The makers, led by Coppola and long-time collaborator, editor Walter Murch, have reassembled the film from original unedited raw footage and included not only missing scenes, but reedited and repositioned existing scenes, as well. In my honest opinion, I liked the restructuring of the original movie scenes the makers made. They give the individual sequences more clarity. But the added, previously unseen, scenes do not work. The Colonel Kilgore sequence is extended with Willard and company stealing the mad commander's favored surfboard, introducing a mirth in Willard that doesn't fit the character. The much-discussed French plantation sequence resolves some things that were at loose ends in the original, but, overall, the added footage is completely out of context to the rest of the film except to narrate the past, war-ridden history of Vietnam and its colonization by the French. Most of it feels like a personal travelogue that belongs in an another film entirely.

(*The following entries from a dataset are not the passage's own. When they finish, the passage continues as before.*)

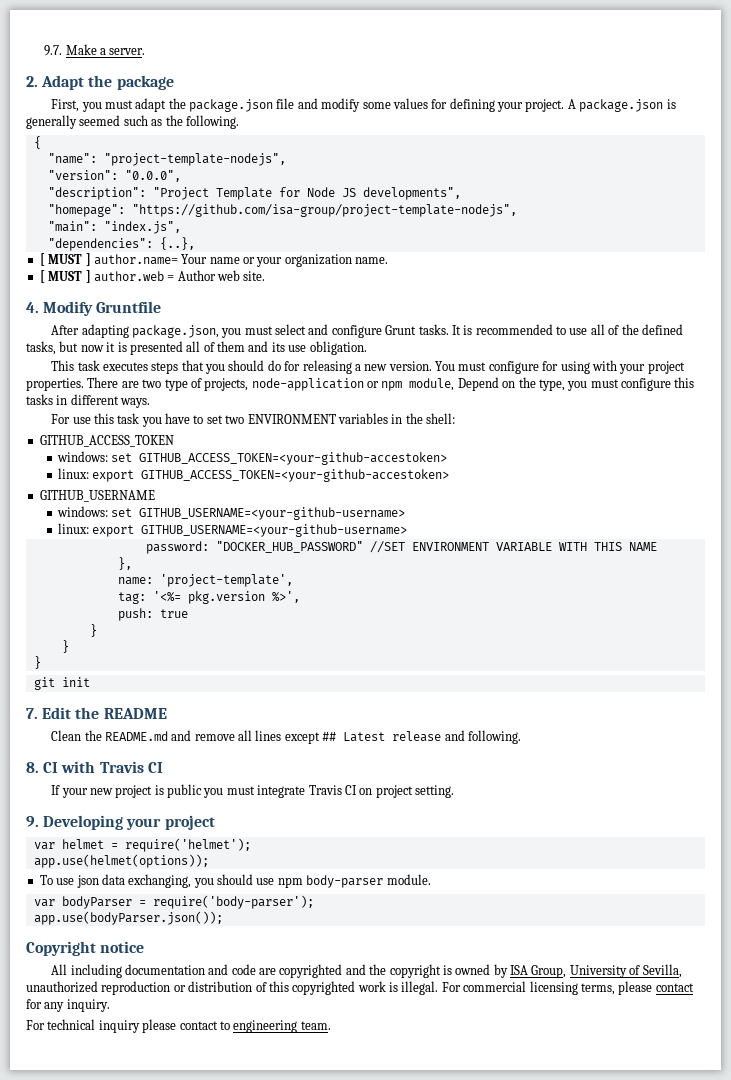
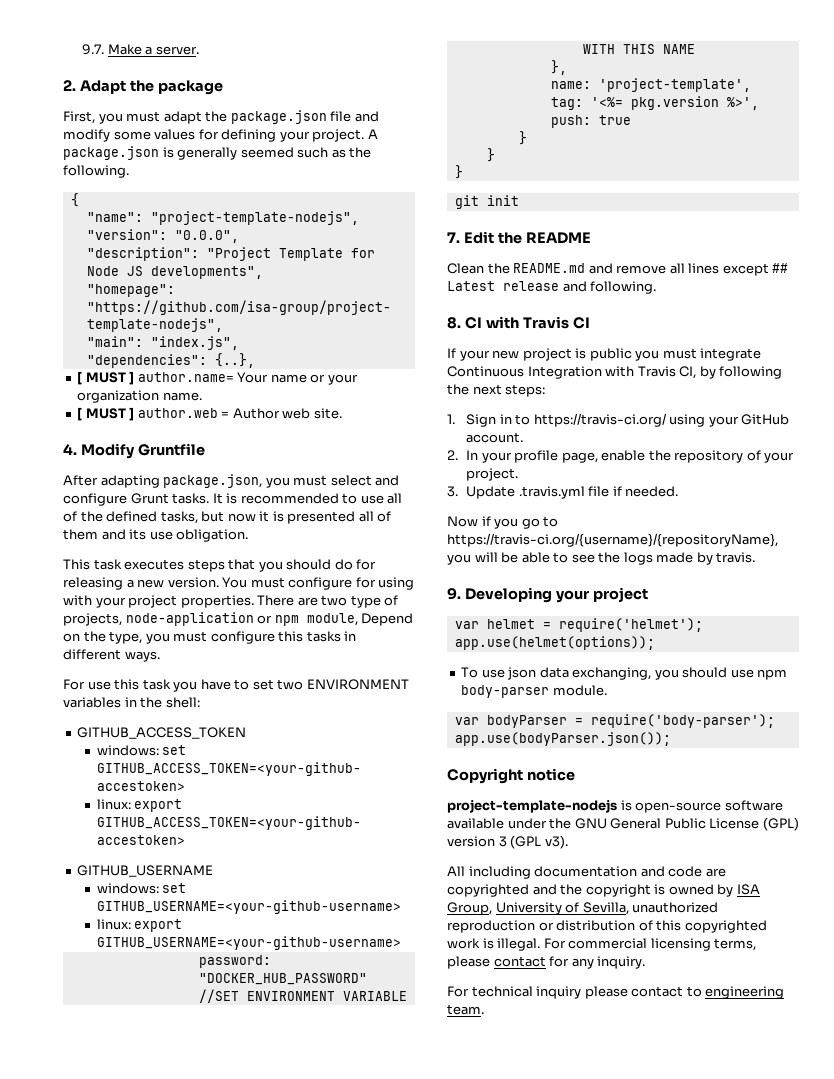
[308,785,455,798] Travis CI on project setting. -> [447,366,783,379] [447,384,546,397] [447,413,790,427] [466,432,524,443] [447,450,795,463] [466,468,519,481] [447,486,679,499] [447,516,559,529] [447,533,778,547] [447,552,756,565] Continuous Integration with Travis CI, by following the next steps: // 1. Sign in to https://travis-ci.org/ using your GitHub account. // 2. In your profile page, enable the repository of your project. // 3. Update .travis.yml file if needed. // Now if you go to https://travis-ci.org/{username}/{repositoryName}, you will be able to see the logs made by travis.
(145, 947) none -> [447,799,783,813] [447,817,799,831] [447,835,568,849] // project-template-nodejs is open-source software available under the GNU General Public License (GPL) version 3 (GPL v3).

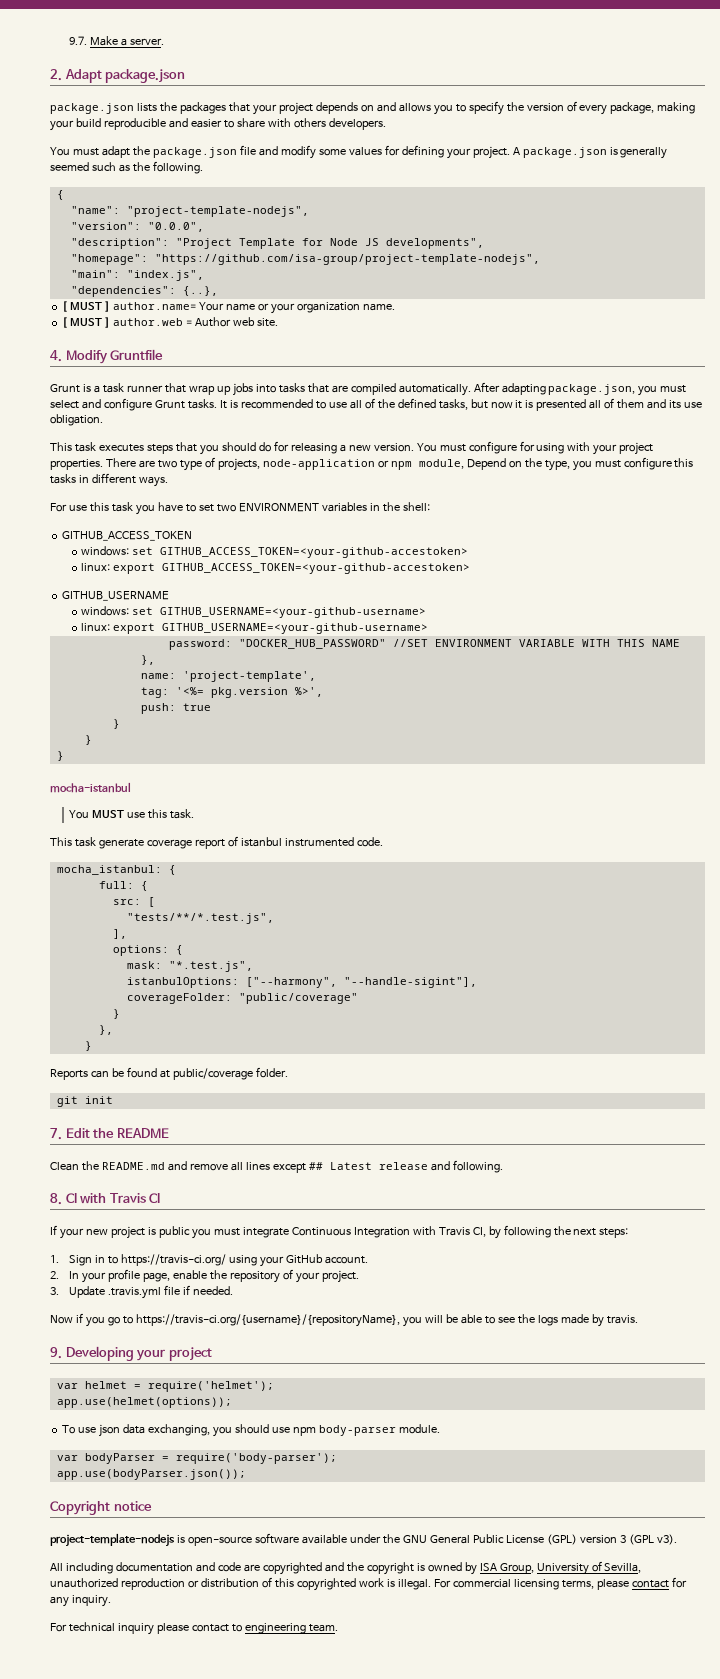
[129,80,223,95] [63,111,123,124] the package // First, you -> [105,69,186,83] [50,101,696,115] [50,118,386,131] [50,147,70,156] package.json // package.json lists the packages that your project depends on and allows you to specify the version of every package, making your build reproducible and easier to share with others developers. // You
(205, 449) none -> [50,383,471,396] Grunt is a task runner that wrap up jobs into tasks that are compiled automatically.
(463, 172) none -> [50,782,131,793] [69,809,195,819] [50,836,383,849] [56,865,176,875] [98,881,148,891] [112,897,155,907] [126,913,274,924] [112,929,127,939] [112,945,183,956] [126,961,253,972] [126,977,477,988] [126,993,358,1004] [112,1009,120,1019] [98,1025,113,1035] [84,1041,92,1051] [50,1067,288,1080] // mocha-istanbul // You MUST use this task. // This task generate coverage report of istanbul instrumented code. // mocha_istanbul: { // full: { // src: [ // "tests/**/*.test.js", // ], // options: { // mask: "*.test.js", // istanbulOptions: ["--harmony", "--handle-sigint"], // coverageFolder: "public/coverage" // } // }, // } // Reports can be found at public/coverage folder.

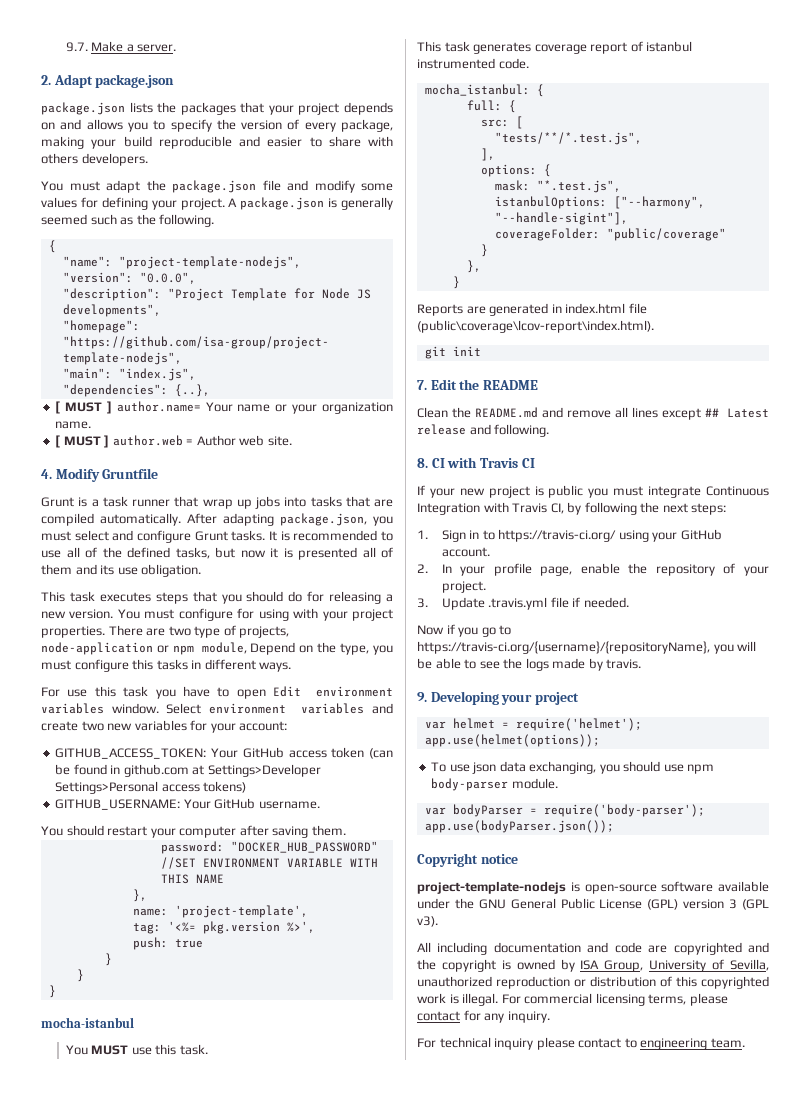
[198,502,430,512] [62,531,193,541] [81,546,469,558] [81,563,471,574] [62,591,170,601] [81,606,427,618] [81,623,429,634] set two ENVIRONMENT variables in the shell: // GITHUB_ACCESS_TOKEN // windows: set GITHUB_ACCESS_TOKEN=<your-github-accestoken> // linux: export GITHUB_ACCESS_TOKEN=<your-github-accestoken> // GITHUB_USERNAME // windows: set GITHUB_USERNAME=<your-github-username> // linux: export GITHUB_USERNAME=<your-github-username> -> [236,686,393,699] [41,703,393,714] [41,720,288,733] [55,747,394,759] [55,764,321,777] [55,781,247,794] [55,798,320,810] [41,825,346,838] open Edit environment variables window. Select environment variables and create two new variables for your account: // GITHUB_ACCESS_TOKEN: Your GitHub access token (can be found in github.com at Settings>Developer Settings>Personal access tokens) // GITHUB_USERNAME: Your GitHub username. // You should restart your computer after saving them.
[98,839,144,849] generate -> [473,42,532,54] generates
[90,1067,288,1080] can be found at public/coverage folder. -> [466,303,647,316] [417,320,654,333] are generated in index.html file (public\coverage\lcov-report\index.html).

An expanded Playboy playmate sequence that has Willard trading diesel fuel for sexual favors for his crew goes against the grain and is introduced, I think, because they had the T&A, so why not use it now? Otherwise, the scene does not belong. An additional progression with Kurtz reading a Time magazine to the captive Captain Willard helps to show the "normal" side of the colonel following an insane, brutal act and it fits well.

Coppola and company have made a bigger, but not better, movie that does have to be seen, especially on the big screen. If you extract the bloated, additional stuff and keep the restructuring you might come up with something that really is an improvement over the original. This version isn't. The '79 "Apocalypse Now" gets an A and "Redux" diminishes with a B+.